Input:
======

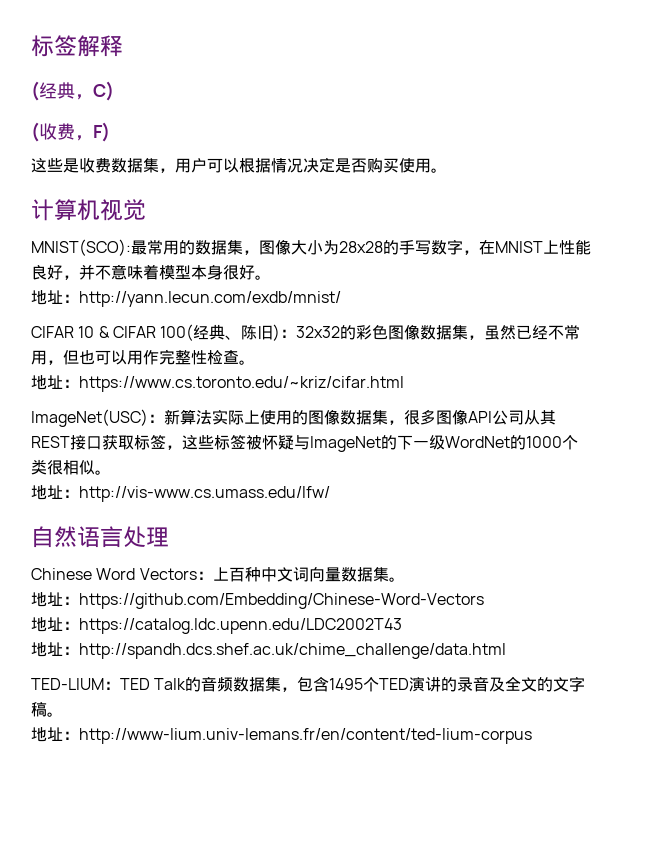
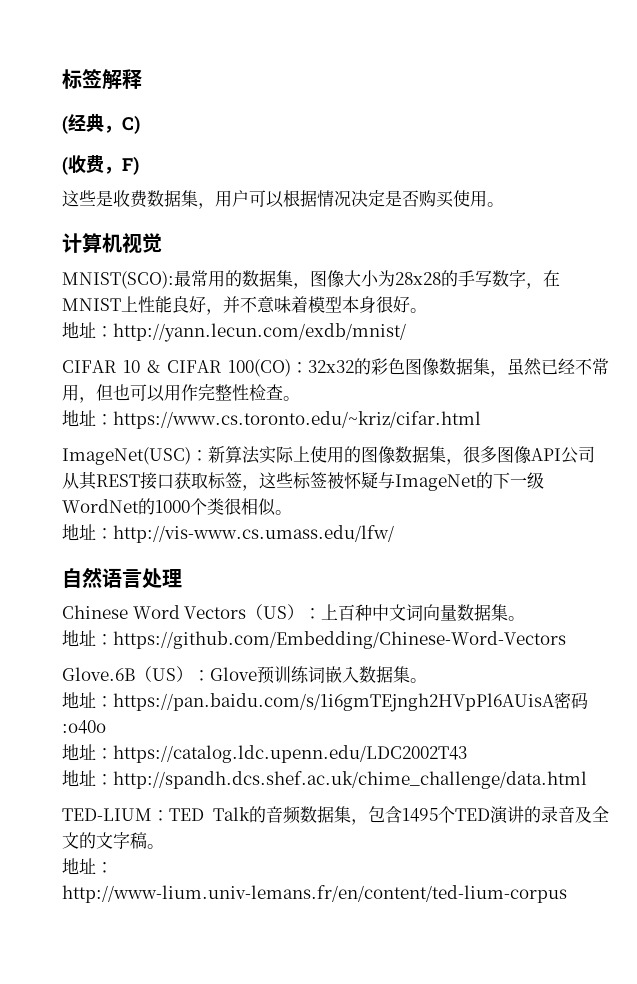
- CIFAR 10 & CIFAR 100(经典、陈旧)：32x32的彩色图像数据集，虽然已经不常用，但也可以用作完整性检查。
+ CIFAR 10 & CIFAR 100(CO)：32x32的彩色图像数据集，虽然已经不常用，但也可以用作完整性检查。
- Chinese Word Vectors：上百种中文词向量数据集。
+ Chinese Word Vectors（US）：上百种中文词向量数据集。
+ Glove.6B（US）：Glove预训练词嵌入数据集。
+ 地址：https://pan.baidu.com/s/1i6gmTEjngh2HVpPl6AUisA密码:o40o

======

Exercise directions: Output exactly the line containing "10 & CIFAR 100(CO)：32x32的彩色图像数据集，虽然已经不常用，但也可以用作完整性检查。" together with every line after it, ending at the final line of the entries.

Problem solution:
+ CIFAR 10 & CIFAR 100(CO)：32x32的彩色图像数据集，虽然已经不常用，但也可以用作完整性检查。
- Chinese Word Vectors：上百种中文词向量数据集。
+ Chinese Word Vectors（US）：上百种中文词向量数据集。
+ Glove.6B（US）：Glove预训练词嵌入数据集。
+ 地址：https://pan.baidu.com/s/1i6gmTEjngh2HVpPl6AUisA密码:o40o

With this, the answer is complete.